Hayu Prabowo juga mengingatkan bahwa fatwa MUI No. 47 Tahun 2014 telah menyatakan bahwa membuang sampah sembarangan dan menyia-nyiakan sumber daya adalah tindakan yang haram. Ini, menurutnya, bisa menjadi landasan teologis yang kuat bagi gerakan hijau berbasis agama.

UNEP sendiri menilai situasi plastik saat ini telah mencapai tahap darurat. Mikroplastik ditemukan dalam hampir semua sampel garam meja yang diuji, menandakan betapa krisis ini telah merambah hingga ke ranah konsumsi harian.

Memanfaatkan momentum Hari Lingkungan Hidup Sedunia 2025 bertema “Hentikan Polusi Plastik”, forum ini menyerukan perlunya membangun solidaritas lintas keyakinan sebagai bentuk tanggung jawab bersama umat manusia terhadap alam.
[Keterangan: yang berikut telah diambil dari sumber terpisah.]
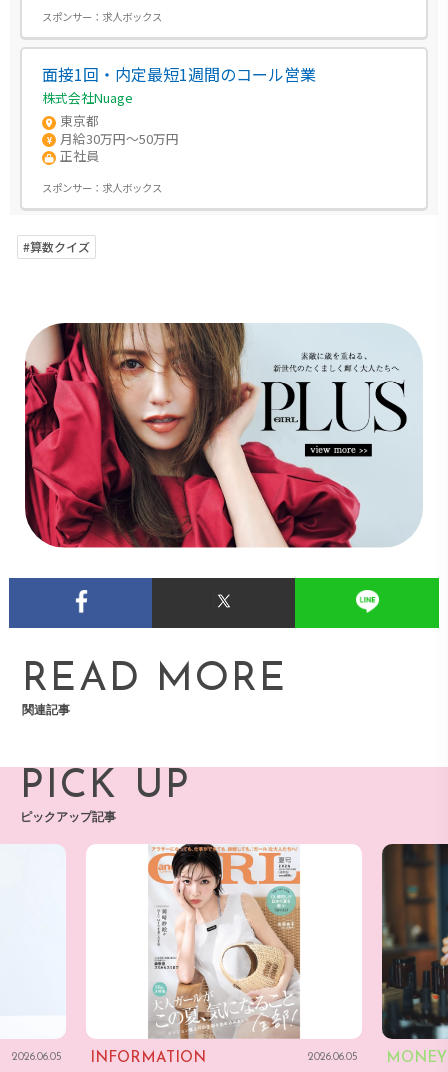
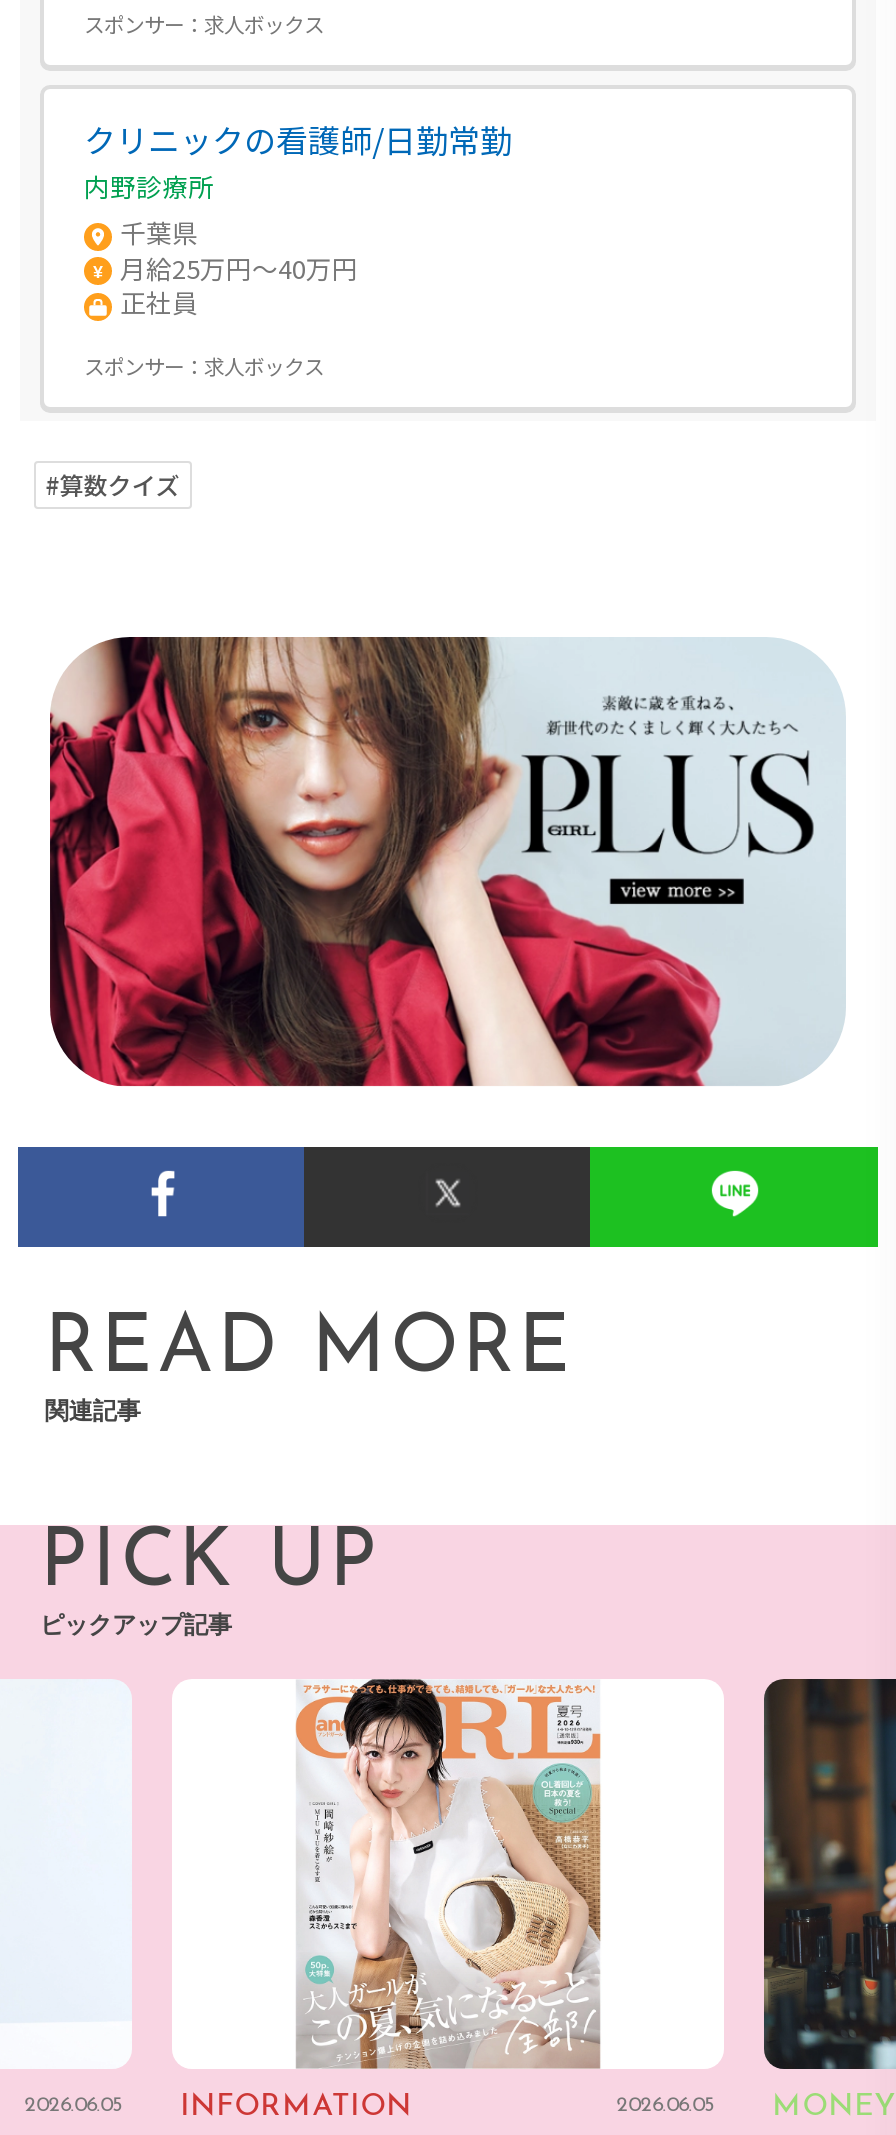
[42,62,316,148] 面接1回・内定最短1週間のコール営業 | 株式会社Nuage | 東京都 | 月給30万円～50万円 -> [84,115,512,286] クリニックの看護師/日勤常勤 | 内野診療所 | 千葉県 | 月給25万円～40万円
“Melindungi lingkungan bukan sekadar aktivitas sosial, tapi ibadah jangka panjang. Pahalanya terus mengalir selama bumi ini masih ada,” pungkas Hayu Prabowo, menutup ajakan kolektif untuk menjadikan tempat ibadah sebagai benteng pertahanan terakhir dari krisis plastik global.